WORK ORDER: Scan the listing below. Return every line containing the string "same".

==*==

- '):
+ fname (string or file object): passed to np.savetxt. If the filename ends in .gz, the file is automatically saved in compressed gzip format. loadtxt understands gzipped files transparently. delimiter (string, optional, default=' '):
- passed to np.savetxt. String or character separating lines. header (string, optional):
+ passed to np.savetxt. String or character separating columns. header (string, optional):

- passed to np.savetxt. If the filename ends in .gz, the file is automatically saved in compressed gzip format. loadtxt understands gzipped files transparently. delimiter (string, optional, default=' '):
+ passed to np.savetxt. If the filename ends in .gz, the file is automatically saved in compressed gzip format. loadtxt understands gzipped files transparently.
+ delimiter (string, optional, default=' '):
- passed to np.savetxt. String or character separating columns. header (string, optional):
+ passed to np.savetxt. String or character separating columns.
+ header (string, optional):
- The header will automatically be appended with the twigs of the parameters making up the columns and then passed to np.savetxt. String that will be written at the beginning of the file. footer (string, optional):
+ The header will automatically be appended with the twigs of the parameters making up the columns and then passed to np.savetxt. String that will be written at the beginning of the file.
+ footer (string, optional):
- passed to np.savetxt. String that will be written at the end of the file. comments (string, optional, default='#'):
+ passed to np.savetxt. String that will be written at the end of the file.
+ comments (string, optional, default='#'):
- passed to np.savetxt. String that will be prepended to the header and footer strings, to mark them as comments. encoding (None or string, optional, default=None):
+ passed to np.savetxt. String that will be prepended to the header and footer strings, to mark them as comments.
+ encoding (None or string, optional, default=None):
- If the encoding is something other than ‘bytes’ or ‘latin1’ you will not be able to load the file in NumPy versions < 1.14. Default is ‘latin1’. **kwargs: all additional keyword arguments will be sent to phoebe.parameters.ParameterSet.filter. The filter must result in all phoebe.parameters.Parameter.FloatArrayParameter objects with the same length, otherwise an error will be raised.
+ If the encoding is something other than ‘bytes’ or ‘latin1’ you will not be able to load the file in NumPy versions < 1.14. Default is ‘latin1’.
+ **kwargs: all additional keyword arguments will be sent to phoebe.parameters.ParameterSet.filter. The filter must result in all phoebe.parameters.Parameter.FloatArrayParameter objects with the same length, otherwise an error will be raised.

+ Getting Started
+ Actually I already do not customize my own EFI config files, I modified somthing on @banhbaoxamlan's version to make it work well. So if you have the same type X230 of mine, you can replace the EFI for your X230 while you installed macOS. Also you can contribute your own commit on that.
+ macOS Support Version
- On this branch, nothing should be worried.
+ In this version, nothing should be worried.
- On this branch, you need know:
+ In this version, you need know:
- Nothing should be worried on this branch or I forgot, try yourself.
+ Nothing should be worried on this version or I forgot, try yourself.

==*==

EXERCISE ANSWER:
- If the encoding is something other than ‘bytes’ or ‘latin1’ you will not be able to load the file in NumPy versions < 1.14. Default is ‘latin1’. **kwargs: all additional keyword arguments will be sent to phoebe.parameters.ParameterSet.filter. The filter must result in all phoebe.parameters.Parameter.FloatArrayParameter objects with the same length, otherwise an error will be raised.
+ **kwargs: all additional keyword arguments will be sent to phoebe.parameters.ParameterSet.filter. The filter must result in all phoebe.parameters.Parameter.FloatArrayParameter objects with the same length, otherwise an error will be raised.
+ Actually I already do not customize my own EFI config files, I modified somthing on @banhbaoxamlan's version to make it work well. So if you have the same type X230 of mine, you can replace the EFI for your X230 while you installed macOS. Also you can contribute your own commit on that.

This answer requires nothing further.